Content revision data
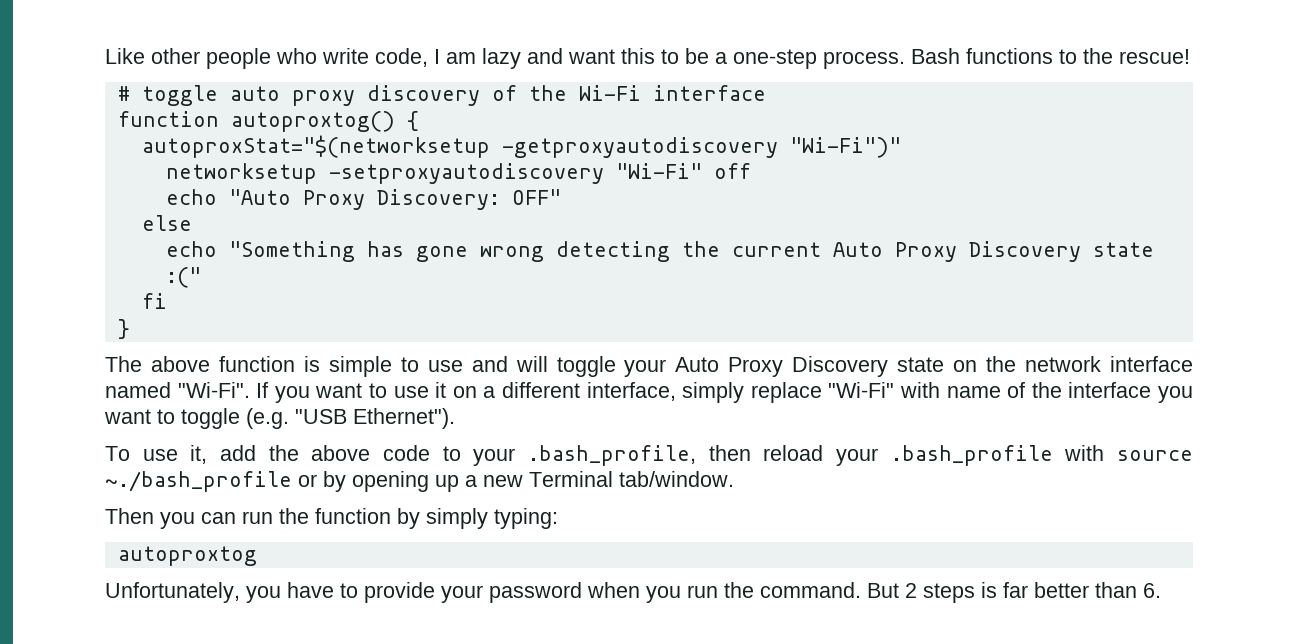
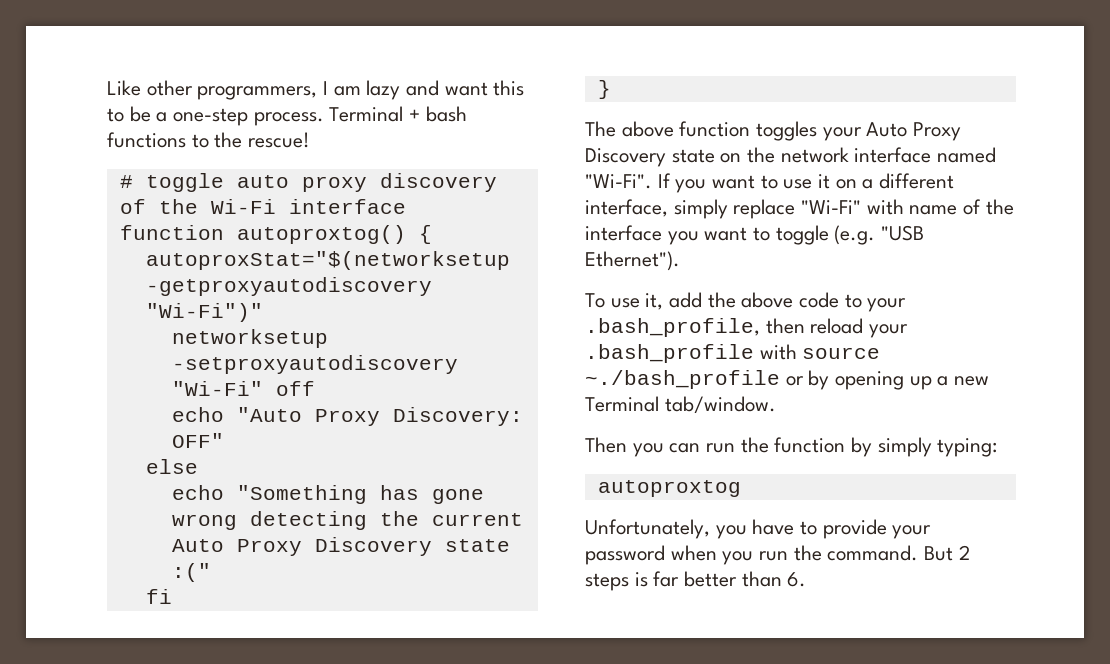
- Like other people who write code, I am lazy and want this to be a one-step process.
+ Like other programmers, I am lazy and want this to be a one-step process.
- Bash functions to the rescue!
+ Terminal + bash functions to the rescue!
- The above function is simple to use and will toggle your Auto Proxy Discovery state on the network interface named "Wi-Fi".
+ The above function toggles your Auto Proxy Discovery state on the network interface named "Wi-Fi".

Activity. If a line above holds the word "step", copy it.

Reply to the exercise.
- Like other people who write code, I am lazy and want this to be a one-step process.
+ Like other programmers, I am lazy and want this to be a one-step process.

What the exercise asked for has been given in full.